Corilagin alleviates cardiac ischemia-reperfusion injury by inhibiting ferroptosis via PI3K/AKT pathway

Myocardial ischemia-reperfusion (I/R) injury is a significant complication post-revascularization in acute myocardial infarction, with limited effective clinical interventions. Corilagin, a natural polyphenolic compound, exhibits antioxidant and anti-inflammatory properties in various disease models. However, its effects and mechanisms in myocardial I/R injury remain unclear. This study aims to elucidate the specific mechanism by which Corilagin regulates Ferroptosis through the PI3K/Akt signaling pathway, thereby laying a theoretical groundwork for the development of innovative cardioprotective agents.
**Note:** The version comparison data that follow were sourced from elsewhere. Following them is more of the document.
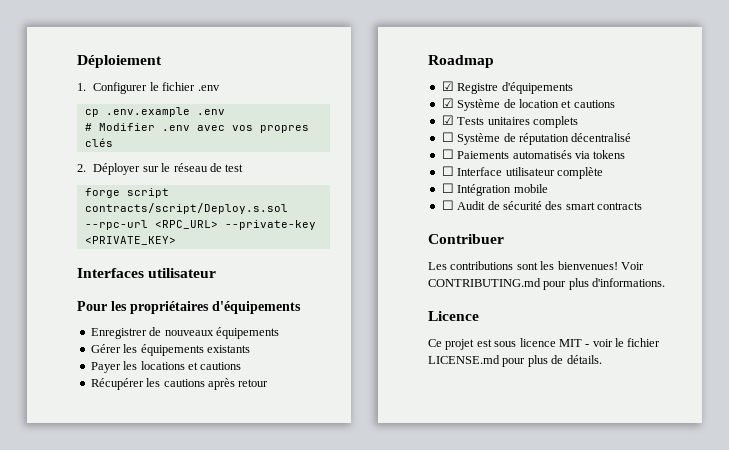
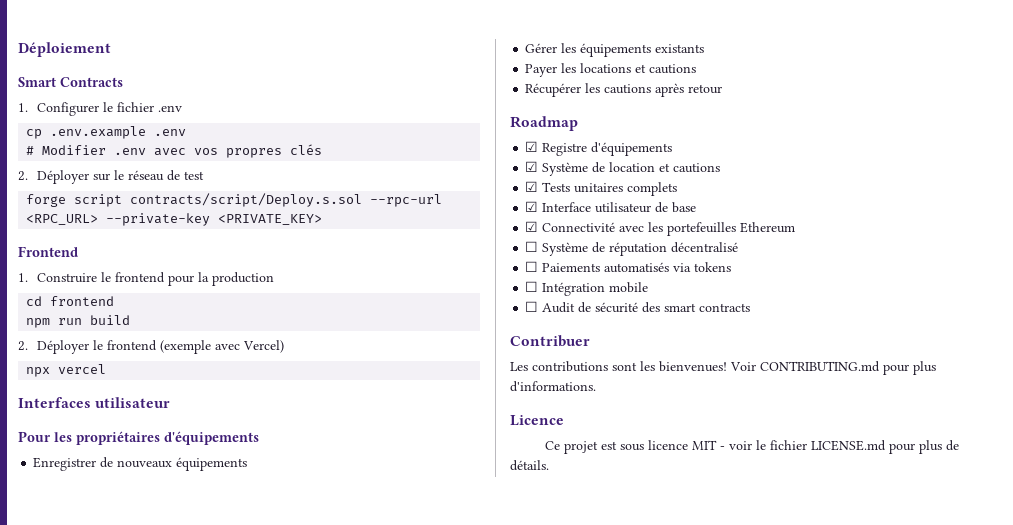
+ Smart Contracts
+ Frontend
+ 1. Construire le frontend pour la production
+ cd frontend
+ npm run build
+ 2. Déployer le frontend (exemple avec Vercel)
+ npx vercel
+ ☑ Interface utilisateur de base
+ ☑ Connectivité avec les portefeuilles Ethereum
- ☐ Interface utilisateur complète

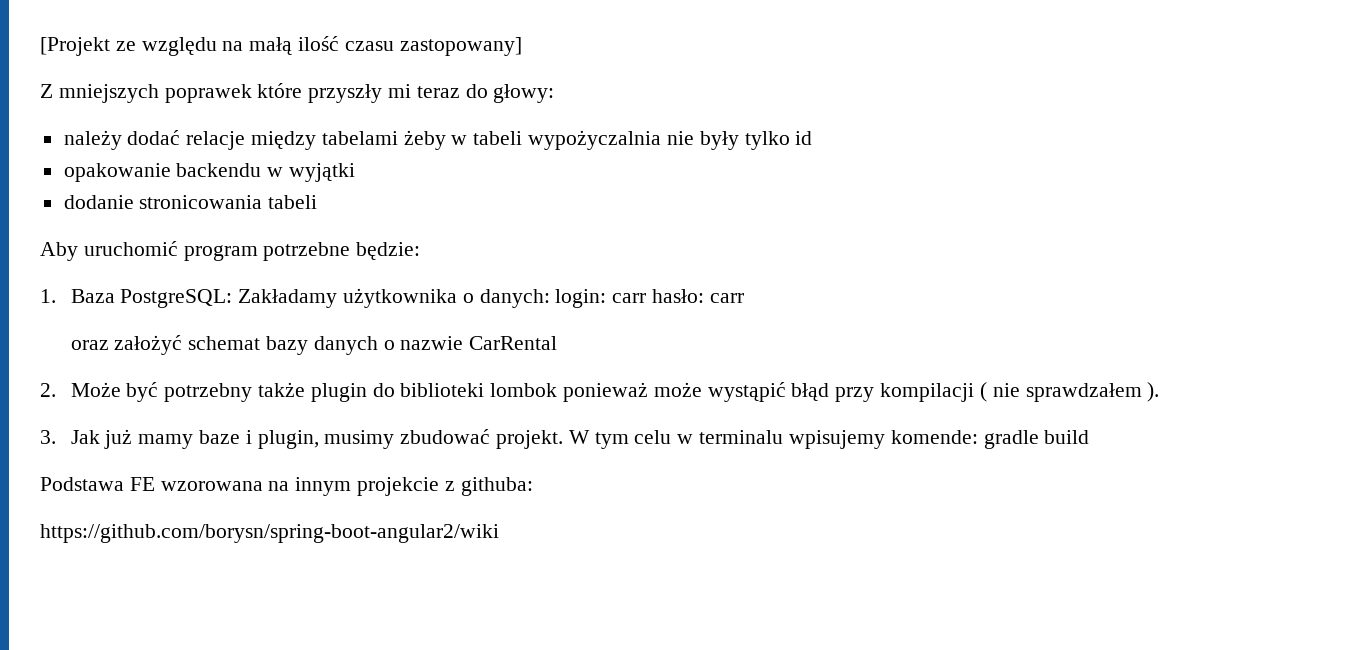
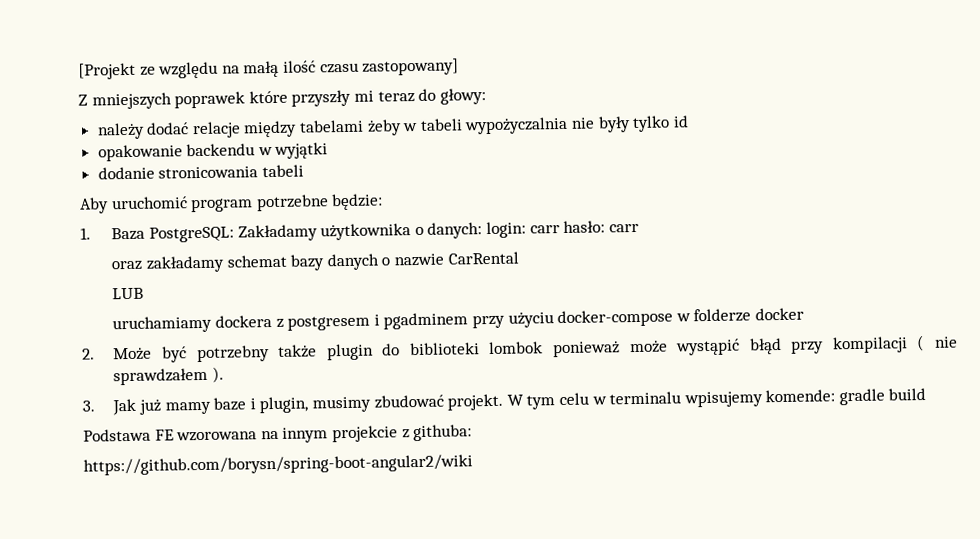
- oraz założyć schemat bazy danych o nazwie CarRental
+ oraz zakładamy schemat bazy danych o nazwie CarRental
+ LUB
+ uruchamiamy dockera z postgresem i pgadminem przy użyciu docker-compose w folderze docker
A myocardial I/R model was established in mice through left anterior descending (LAD) artery ligation, and Corilagin's effectiveness was assessed using echocardiography, biochemical assays, and histopathological analysis. Additionally, an in vitro H/R model with neonatal rat cardiomyocytes was employed to examine ferroptosis-related markers, oxidative stress, and mitochondrial function. Utilizing network pharmacology and molecular docking analysis, potential targets were identified and subsequently validated through pharmacological inhibition of the PI3K pathway with LY294002. The findings demonstrate that Corilagin exhibited significant cardioprotective effects against I/R injury, as evidenced by reduced myocardial injury markers, decreased infarct size, and improved cardiac function. In vitro studies revealed that Corilagin treatment enhanced cell viability, reduced ROS levels and iron content, and restored mitochondrial membrane potential. Network pharmacology and molecular docking identified PI3K as a crucial target, with subsequent activation of the PI3K/Akt pathway. Notably, PI3K inhibition abolished Corilagin's suppression of Ferroptosis, underscoring its pathway-dependent action. Corilagin alleviates myocardial I/R injury by activating the PI3K/Akt pathway to suppress Ferroptosis, highlighting its potential as a therapeutic candidate for clinical translation.

Corilagin; Ferroptosis; Myocardial ischemia-reperfusion; PI3K/AKT pathway.